Building on the architecture of smart contracts, Decentralized Autonomous Organizations (DAOs) are starting to emerge from the blockchain environment. These new forms of organized entities are similar to companies and they allow participants to manage resources in a decentralized manner thanks to predefined governance rules inscribed on a series of smart contracts deployed on a blockchain.

Before a DAO can undertake an economic activity in Switzerland, it is necessary to determine whether this type of entity can have legal effects in Switzerland. The answer to this question depends on the recognition of the DAO in the Swiss legal order in order to grant it legal existence. While the recognition of a foreign DAO governed by the law of a State does not raise particular legal issues, DAOs that only exist on the Internet and that haven’t been constituted according to the law of a State upset existing legal principles, which generates legal uncertainty as to their existence.

Few legal scholars have studied the recognition in the Swiss legal order of DAOs existing only on the Internet. However, the common practice is to try and apply existing legal concepts known in Swiss law to those entities. This operation is complex as Swiss law has currently no rule specifically governing DAOs. Some authors recommend subjecting them to the company law regime by trying to fit them into one of the forms of company existing in Swiss substantive law, such as the company limited by shares (SA) or investment companies (SICAF and SICAV). According to other authors, there is no other choice but to qualify DAOs existing only on the Internet as simple partnerships as they do not meet the formal or material requirements of other forms of companies. This amounts to considering that DAOs are only a set of contractual relationships. In our opinion, rather than attempting to apply the rules of Swiss company law to DAOs, it is preferable to consider DAOs as foreign companies and to recognize them as such using the tools provided by private international law. The advantage of this preferred pathway is to allow DAOs to exist in their current construct, while recognizing their legal effects in the Swiss legal order.

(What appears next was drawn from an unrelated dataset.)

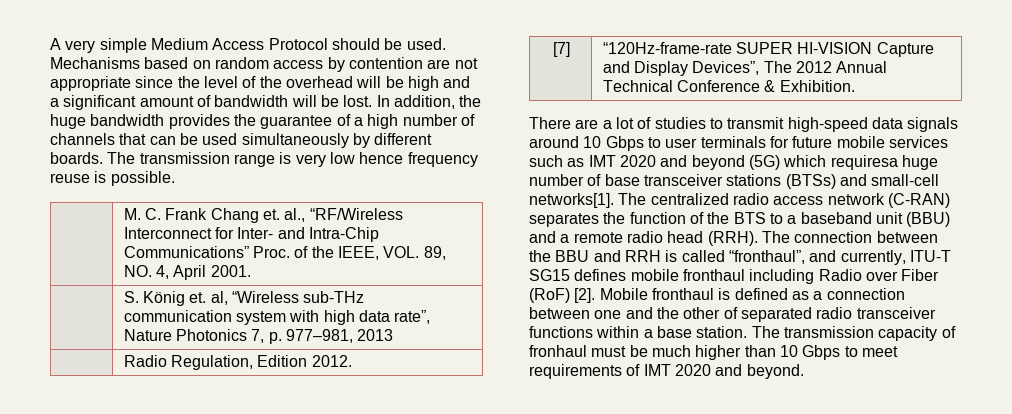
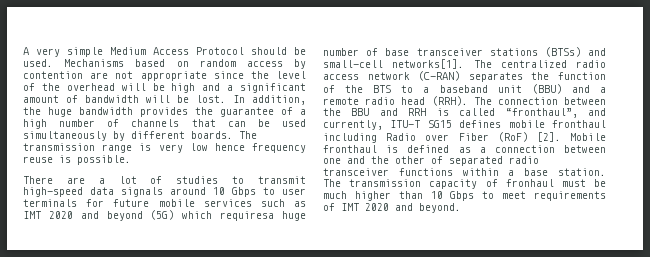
- | M. C. Frank Chang et. al., “RF/Wireless Interconnect for Inter- and Intra-Chip Communications” Proc. of the IEEE, VOL. 89, NO. 4, April 2001.
- | S. König et. al, “Wireless sub-THz communication system with high data rate”, Nature Photonics 7, p. 977–981, 2013
- | Radio Regulation, Edition 2012.
- [7] | “120Hz-frame-rate SUPER HI-VISION Capture and Display Devices”, The 2012 Annual Technical Conference & Exhibition.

However, a strict interpretation of the Private International Act (PILA) leads to a dead end for DAOs that exist only on the Internet as, by law, a foreign company must be validly constituted under the law of the State it is governed by in order to exist in Switzerland (Art. 150 and 154 PILA). The theory of functional equivalence, which recommends considering a substantive or formal requirement intended to guarantee legal protection as being met when a computer system makes it possible to replace this requirement in an equivalent manner, provides a possible solution. Based on this theory, the solution we suggest is to recognize the existence of an online jurisdiction governed by its own code. This new legal construction makes it possible to consider the code of a DAO as being its governing law and the digital space as the State from which this law originates. We thus offer a means of granting legal existence to DAOs that were not created according to the law of a State. As such, this type of DAO can be recognized in Switzerland as a foreign company with rights and obligations.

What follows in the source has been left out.